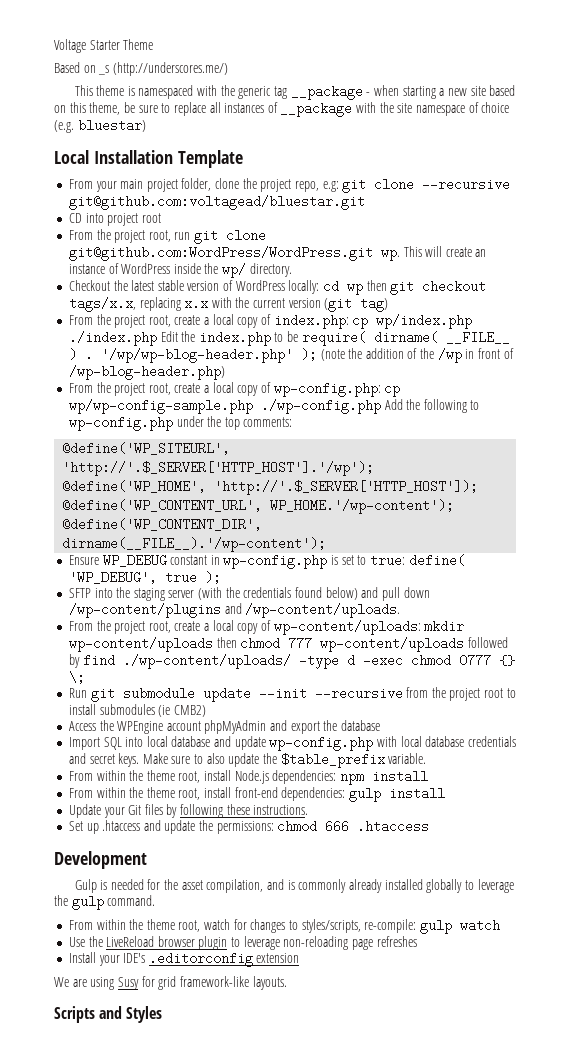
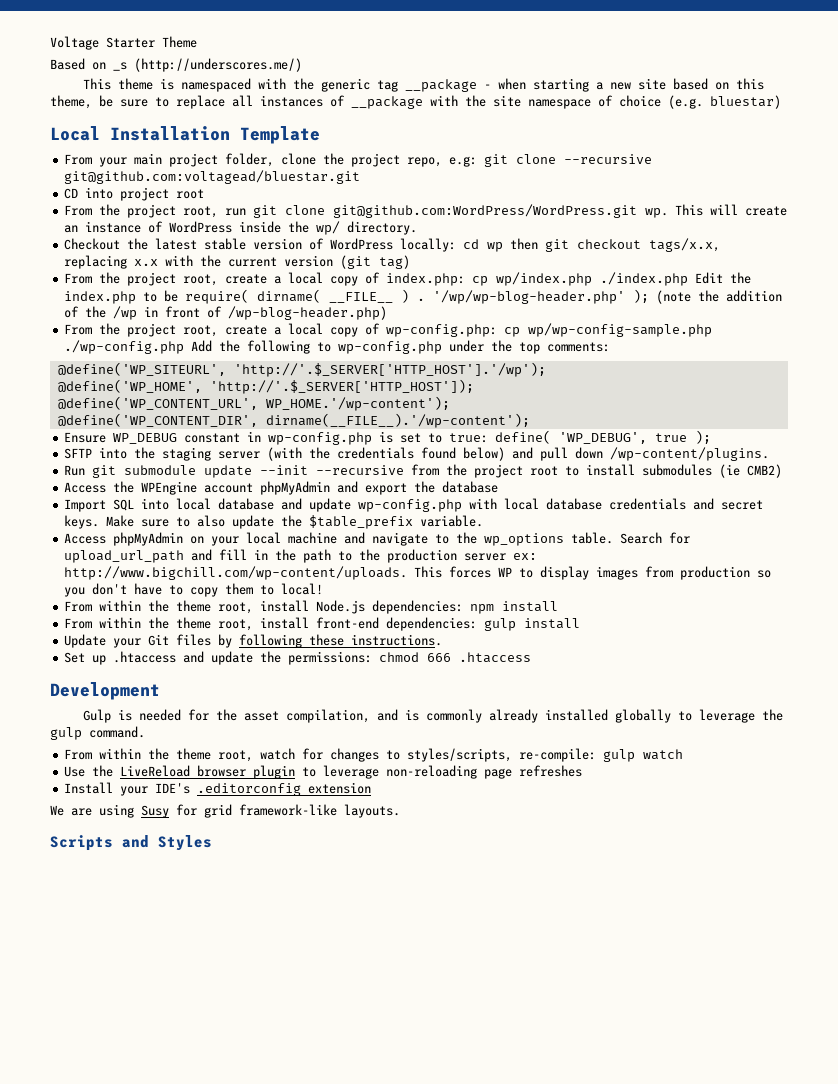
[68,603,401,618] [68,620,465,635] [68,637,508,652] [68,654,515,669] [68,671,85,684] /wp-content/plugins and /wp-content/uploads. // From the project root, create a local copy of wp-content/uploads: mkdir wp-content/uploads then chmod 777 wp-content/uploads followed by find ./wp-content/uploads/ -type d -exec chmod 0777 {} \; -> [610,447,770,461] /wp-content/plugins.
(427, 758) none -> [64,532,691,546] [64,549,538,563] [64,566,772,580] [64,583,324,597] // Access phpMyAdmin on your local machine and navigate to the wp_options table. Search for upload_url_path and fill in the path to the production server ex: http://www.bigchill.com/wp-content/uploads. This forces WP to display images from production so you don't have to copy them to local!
* * *
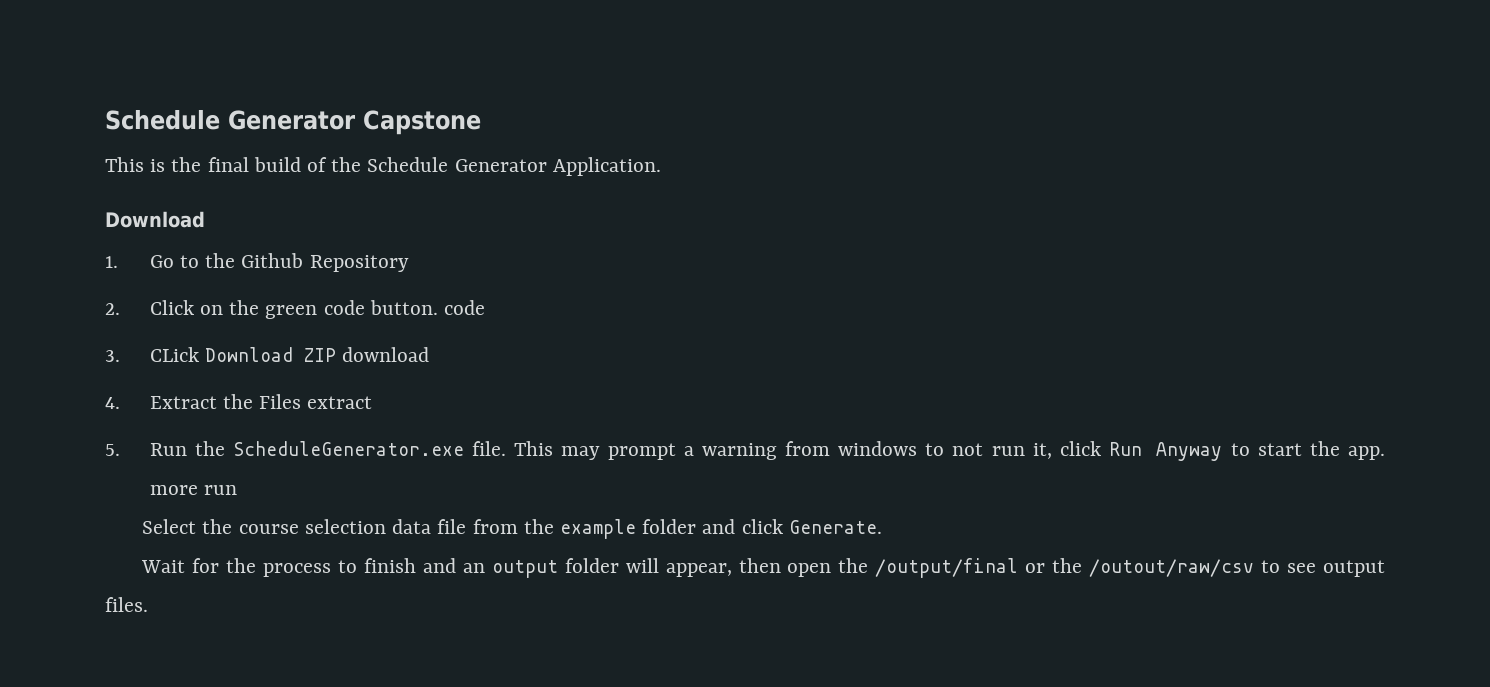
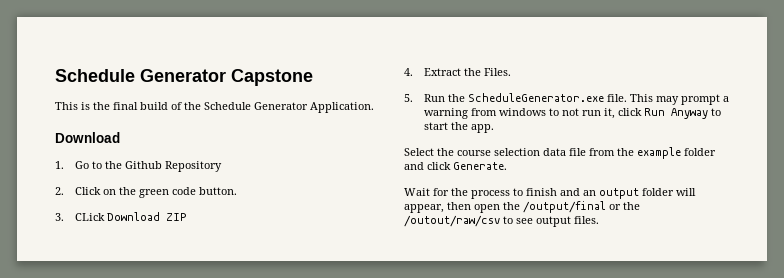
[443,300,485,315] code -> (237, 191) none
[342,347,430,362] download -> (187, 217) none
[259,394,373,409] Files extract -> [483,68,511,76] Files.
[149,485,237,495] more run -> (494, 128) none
...
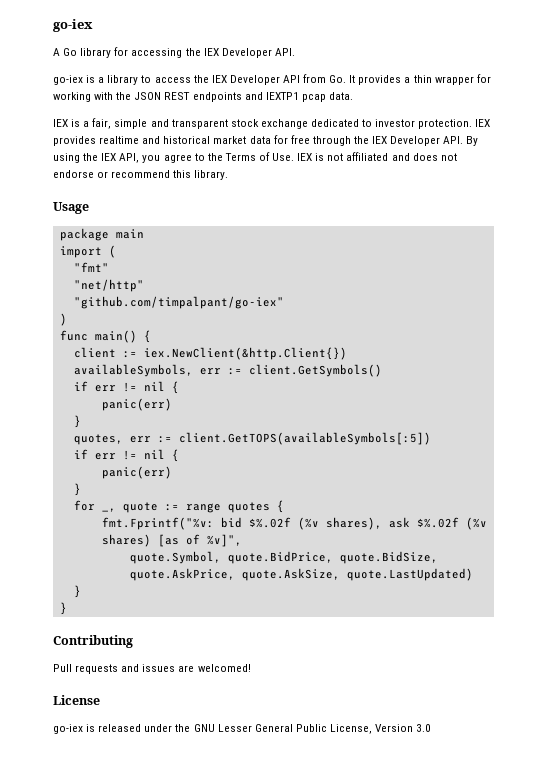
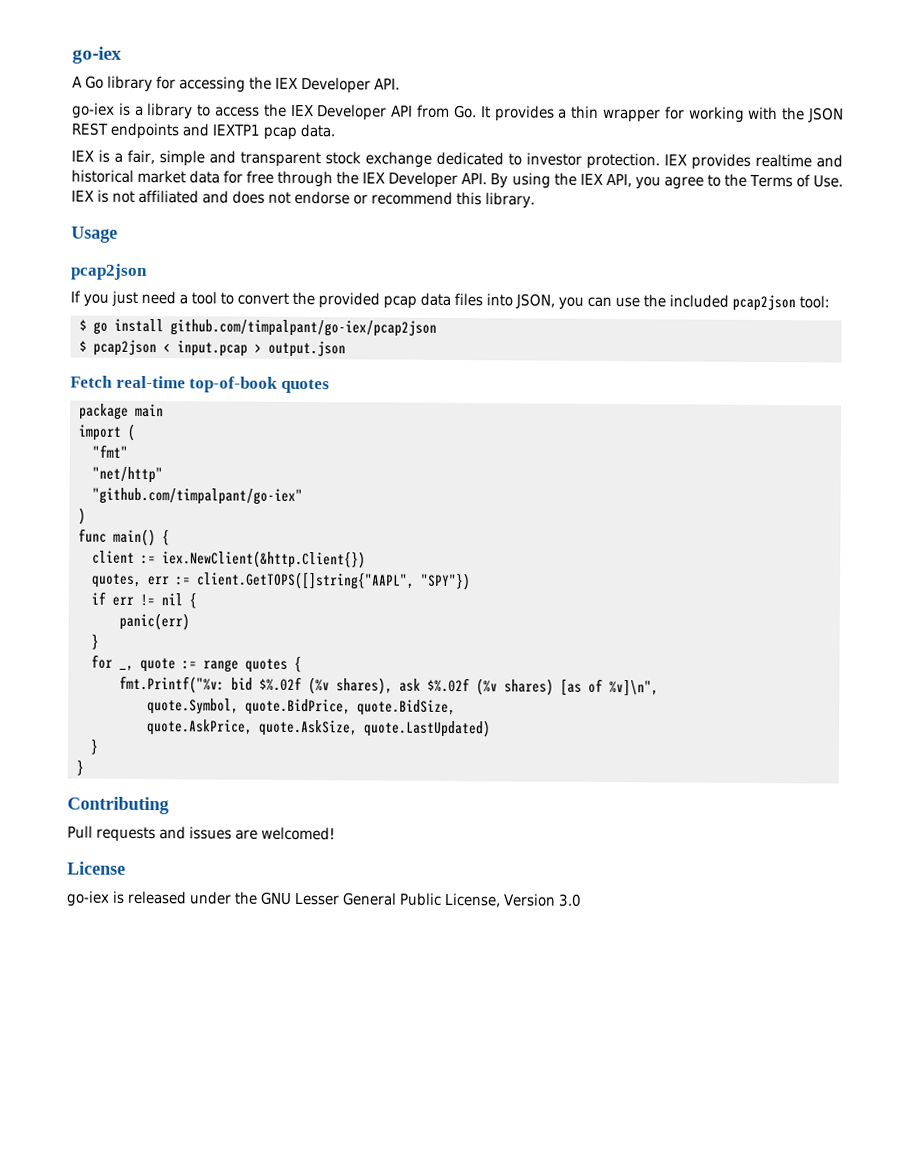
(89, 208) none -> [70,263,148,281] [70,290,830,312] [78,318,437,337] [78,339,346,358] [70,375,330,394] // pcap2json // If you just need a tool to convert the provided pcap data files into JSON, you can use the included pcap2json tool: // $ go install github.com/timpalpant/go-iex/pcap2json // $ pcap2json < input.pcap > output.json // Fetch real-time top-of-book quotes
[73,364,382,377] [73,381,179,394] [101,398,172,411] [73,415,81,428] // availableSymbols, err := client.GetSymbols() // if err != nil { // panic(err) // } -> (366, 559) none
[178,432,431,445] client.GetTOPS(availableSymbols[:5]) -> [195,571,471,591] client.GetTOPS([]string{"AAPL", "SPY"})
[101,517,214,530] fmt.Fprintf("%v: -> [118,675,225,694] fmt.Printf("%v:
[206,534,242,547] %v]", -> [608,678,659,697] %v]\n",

EXERCISE BRIEF: Look above for the line holding "[342,347,430,362] download -> (187, 217) none" and the line holding "[149,485,237,495] more run -> (494, 128) none", then output exactly those two lines and every line between them, nothing more.

TASK SOLUTION:
[342,347,430,362] download -> (187, 217) none
[259,394,373,409] Files extract -> [483,68,511,76] Files.
[149,485,237,495] more run -> (494, 128) none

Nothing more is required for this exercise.